Edward W TekwaMatthew A WhalenPatrick T MartoneMary I O'ConnorPublished in: Philosophical transactions of the Royal Society of London. Series B, Biological sciences (2023)
Species richness is an essential biodiversity variable indicative of ecosystem states and rates of invasion, speciation and extinction both contemporarily and in fossil records. However, limited sampling effort and spatial aggregation of organisms mean that biodiversity surveys rarely observe every species in the survey area. Here we present a non-parametric, asymptotic and bias-minimized richness estimator, Ω by modelling how spatial abundance characteristics affect observation of species richness. Improved asymptotic estimators are critical when both absolute richness and difference detection are important.

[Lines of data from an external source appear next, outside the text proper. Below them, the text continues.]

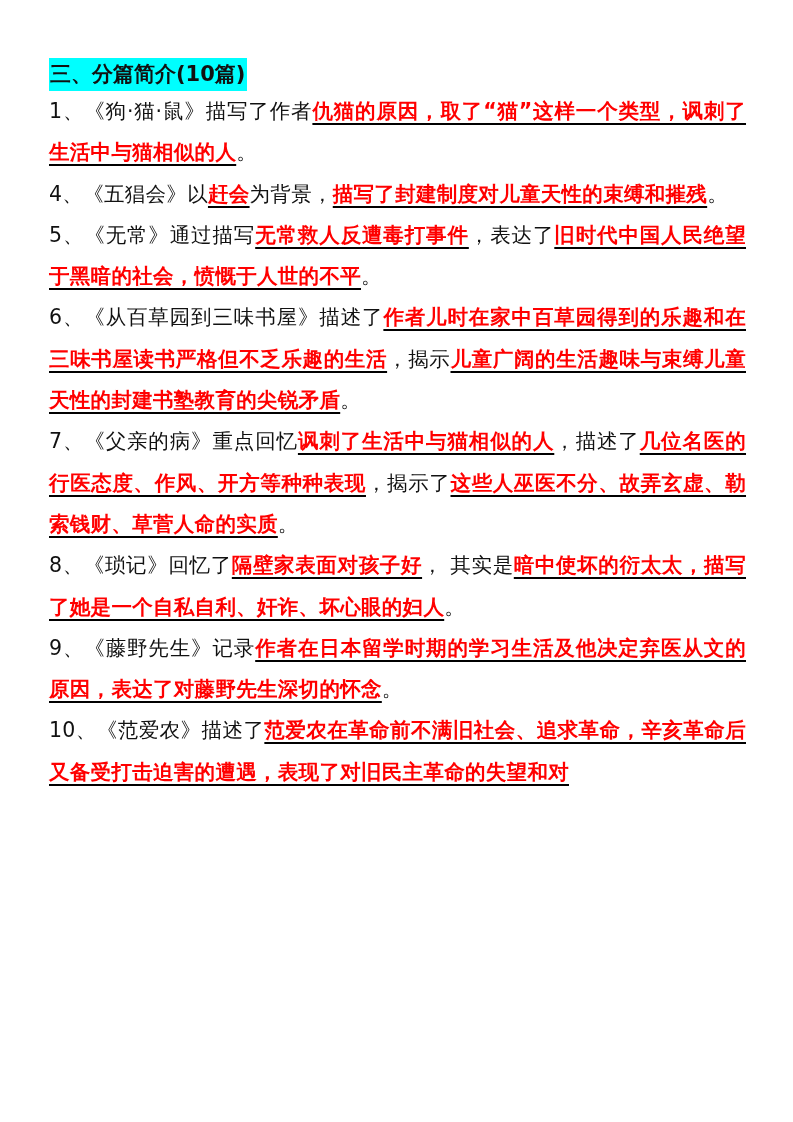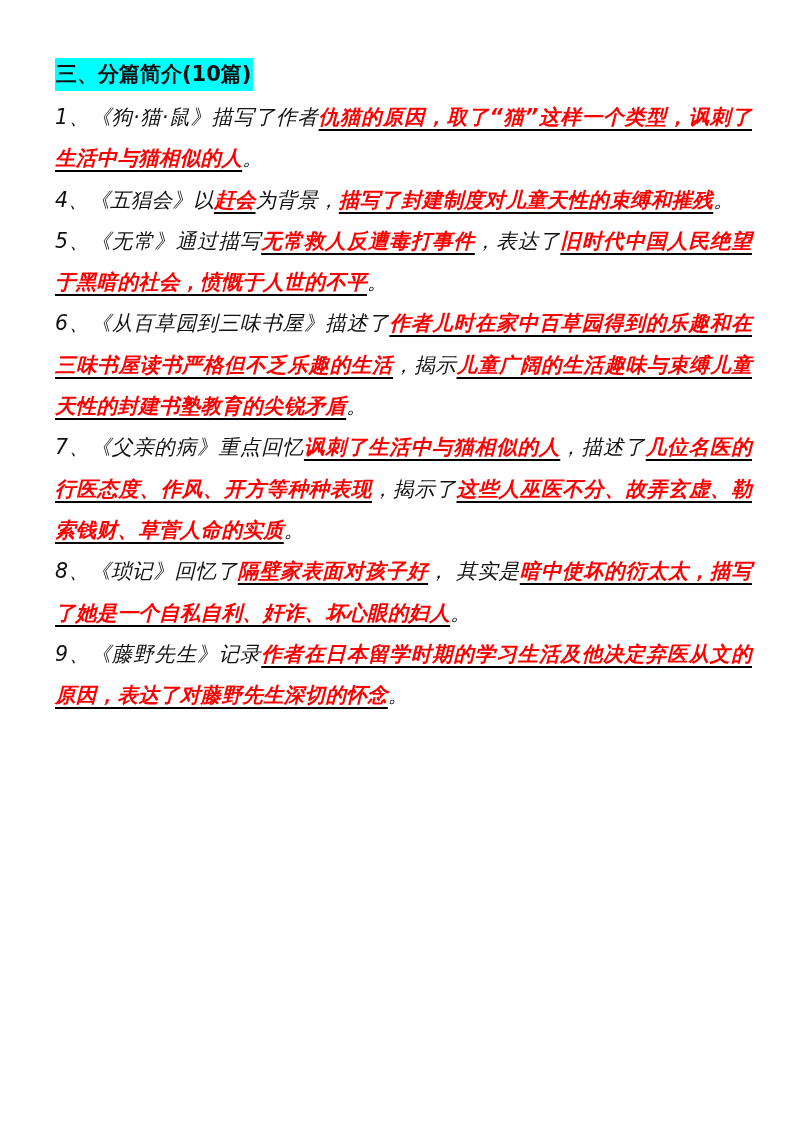--- a/index.html
+++ b/index.html
@@ -10,38 +10,36 @@
   body {
     width: 793px;
     height: 1122px;
     position: relative;
     overflow: hidden;
     font-family: "DejaVu Sans", "Liberation Sans", sans-serif;
     color: #111111;
   }
   .page {
     position: absolute;
-    left: 55px;
+    left: 49px;
     top: 58px;
     width: 697px;
   }
   .heading {
     display: inline-block;
     background: #00ffff;
     font-weight: bold;
     font-size: 21px;
     line-height: 33px;
     height: 33px;
     padding: 0 2px 0 1px;
     letter-spacing: 0px;
     margin-bottom: 0px;
   }
   .items {
-    margin-top: 6px;
-    font-style: italic;
   }
   .item {
     font-size: 20.5px;
     line-height: 41.3px;
     text-align: justify;
     text-align-last: left;
     letter-spacing: 0.3px;
   }
   .plain {
     color: #111111;
@@ -86,14 +84,17 @@
     </p>
 
     <p class="item" style="margin:0">
       <span class="plain">8、《琐记》回忆了</span><span class="hl">隔壁家表面对孩子好</span><span class="plain">， 其实是</span><span class="hl">暗中使坏的衍太太，描写了她是一个自私自利、奸诈、坏心眼的妇人</span><span class="plain">。</span>
     </p>
 
     <p class="item" style="margin:0">
       <span class="plain">9、《藤野先生》记录</span><span class="hl">作者在日本留学时期的学习生活及他决定弃医从文的原因，表达了对藤野先生深切的怀念</span><span class="plain">。</span>
     </p>
 
+    <p class="item" style="margin:0">
+      <span class="plain">10、《范爱农》描述了</span><span class="hl">范爱农在革命前不满旧社会、追求革命，辛亥革命后又备受打击迫害的遭遇，表现了对旧民主革命的失望和对</span>
+    </p>
   </div>
 </div>
 
 </body></html>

We conduct simulation tests and applied Ω to a tree census and a seaweed survey. Ω consistently outperforms other estimators in balancing bias, precision and difference detection accuracy. However, small difference detection is poor with any asymptotic estimator. An R-package, Richness , performs the proposed richness estimations along with other asymptotic estimators and bootstrapped precisions. Our results explain how natural and observer-induced variations affect species observation, how these factors can be used to correct observed richness using the estimator Ω on a variety of data, and why further improvements are critical for biodiversity assessments. This article is part of the theme issue 'Detecting and attributing the causes of biodiversity change: needs, gaps and solutions'.